What you will do:
All lines from the one that contains "- Users can set" through the close of the entries below are to be repeated exactly, without any pictures.

Extracted material:
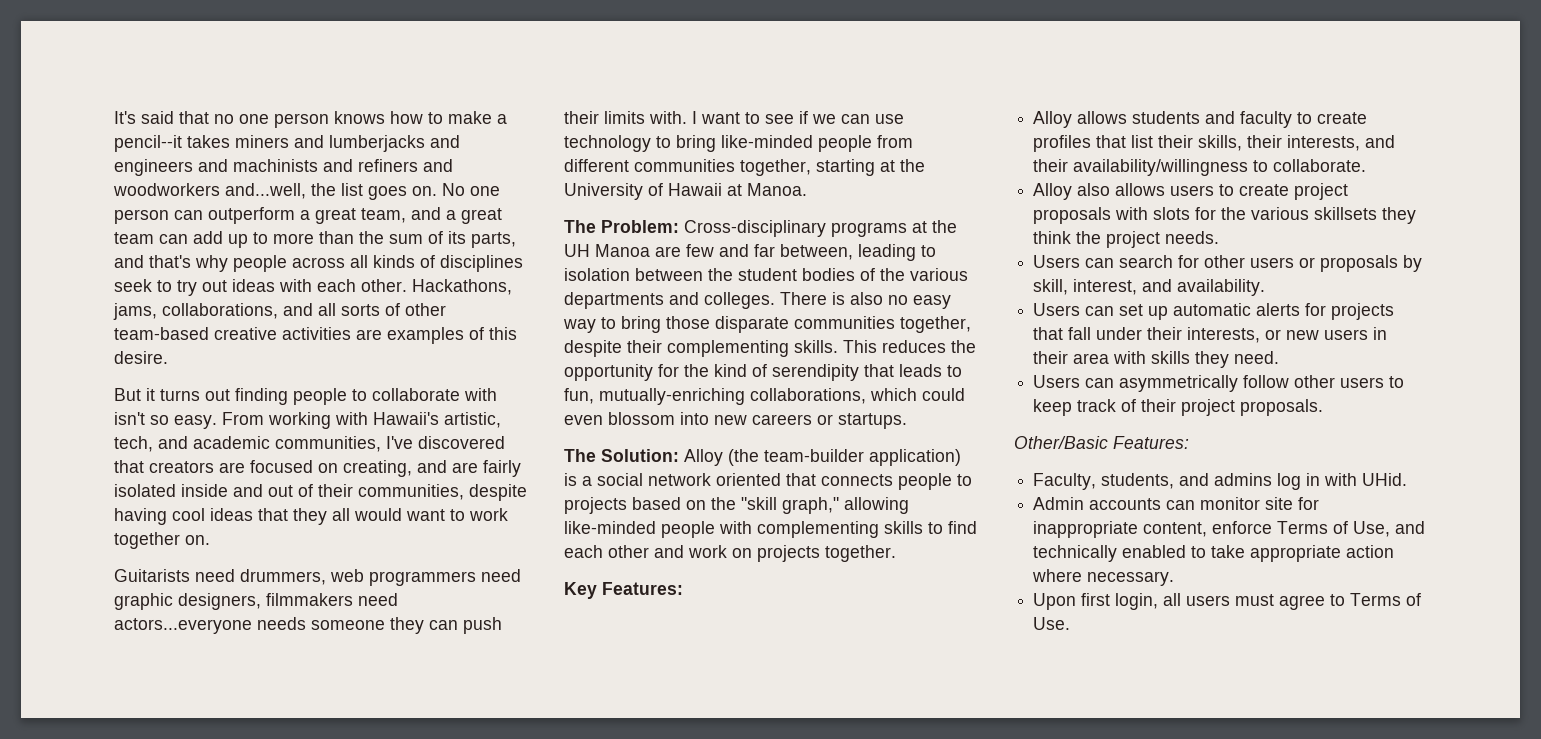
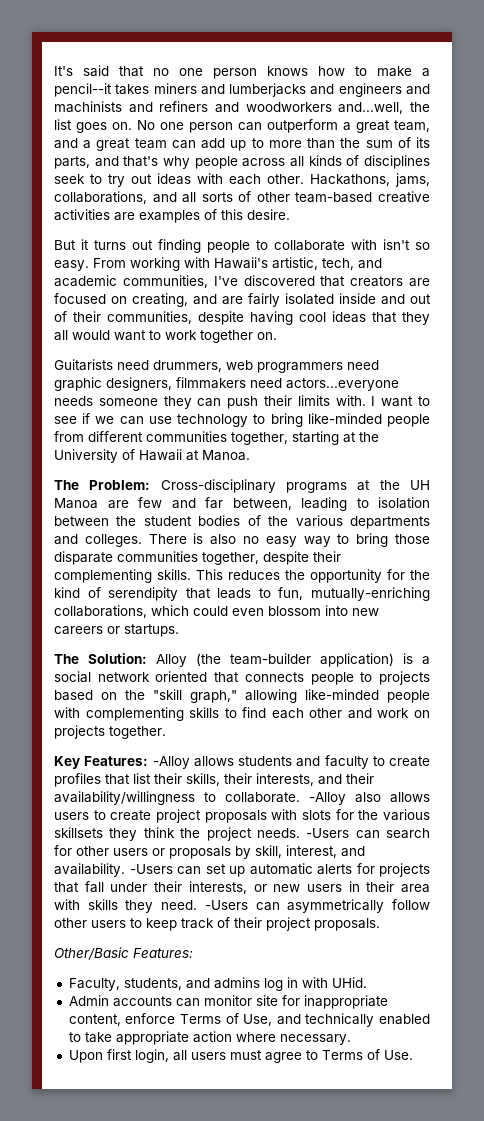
- Key Features:
- Alloy allows students and faculty to create profiles that list their skills, their interests, and their availability/willingness to collaborate.
- Alloy also allows users to create project proposals with slots for the various skillsets they think the project needs.
- Users can search for other users or proposals by skill, interest, and availability.
- Users can set up automatic alerts for projects that fall under their interests, or new users in their area with skills they need.
- Users can asymmetrically follow other users to keep track of their project proposals.
+ Key Features: -Alloy allows students and faculty to create profiles that list their skills, their interests, and their availability/willingness to collaborate. -Alloy also allows users to create project proposals with slots for the various skillsets they think the project needs. -Users can search for other users or proposals by skill, interest, and availability. -Users can set up automatic alerts for projects that fall under their interests, or new users in their area with skills they need. -Users can asymmetrically follow other users to keep track of their project proposals.

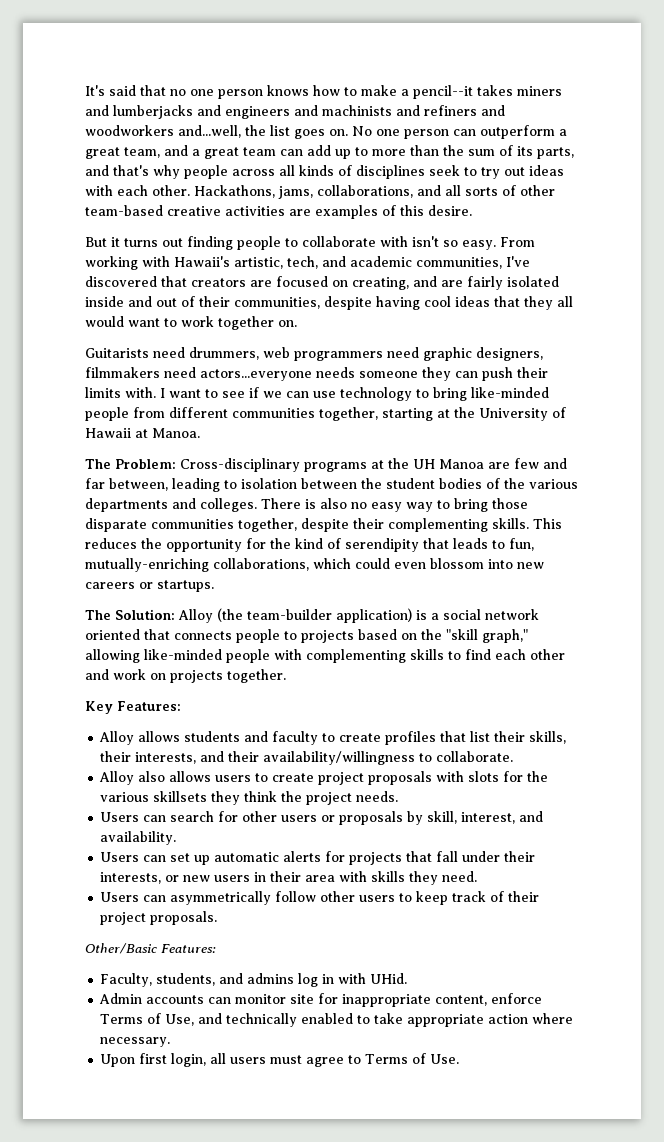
- Key Features: -Alloy allows students and faculty to create profiles that list their skills, their interests, and their availability/willingness to collaborate. -Alloy also allows users to create project proposals with slots for the various skillsets they think the project needs. -Users can search for other users or proposals by skill, interest, and availability. -Users can set up automatic alerts for projects that fall under their interests, or new users in their area with skills they need. -Users can asymmetrically follow other users to keep track of their project proposals.
+ Key Features:
+ Alloy allows students and faculty to create profiles that list their skills, their interests, and their availability/willingness to collaborate.
+ Alloy also allows users to create project proposals with slots for the various skillsets they think the project needs.
+ Users can search for other users or proposals by skill, interest, and availability.
+ Users can set up automatic alerts for projects that fall under their interests, or new users in their area with skills they need.
+ Users can asymmetrically follow other users to keep track of their project proposals.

Task response:
- Users can set up automatic alerts for projects that fall under their interests, or new users in their area with skills they need.
- Users can asymmetrically follow other users to keep track of their project proposals.
+ Key Features: -Alloy allows students and faculty to create profiles that list their skills, their interests, and their availability/willingness to collaborate. -Alloy also allows users to create project proposals with slots for the various skillsets they think the project needs. -Users can search for other users or proposals by skill, interest, and availability. -Users can set up automatic alerts for projects that fall under their interests, or new users in their area with skills they need. -Users can asymmetrically follow other users to keep track of their project proposals.

- Key Features: -Alloy allows students and faculty to create profiles that list their skills, their interests, and their availability/willingness to collaborate. -Alloy also allows users to create project proposals with slots for the various skillsets they think the project needs. -Users can search for other users or proposals by skill, interest, and availability. -Users can set up automatic alerts for projects that fall under their interests, or new users in their area with skills they need. -Users can asymmetrically follow other users to keep track of their project proposals.
+ Key Features:
+ Alloy allows students and faculty to create profiles that list their skills, their interests, and their availability/willingness to collaborate.
+ Alloy also allows users to create project proposals with slots for the various skillsets they think the project needs.
+ Users can search for other users or proposals by skill, interest, and availability.
+ Users can set up automatic alerts for projects that fall under their interests, or new users in their area with skills they need.
+ Users can asymmetrically follow other users to keep track of their project proposals.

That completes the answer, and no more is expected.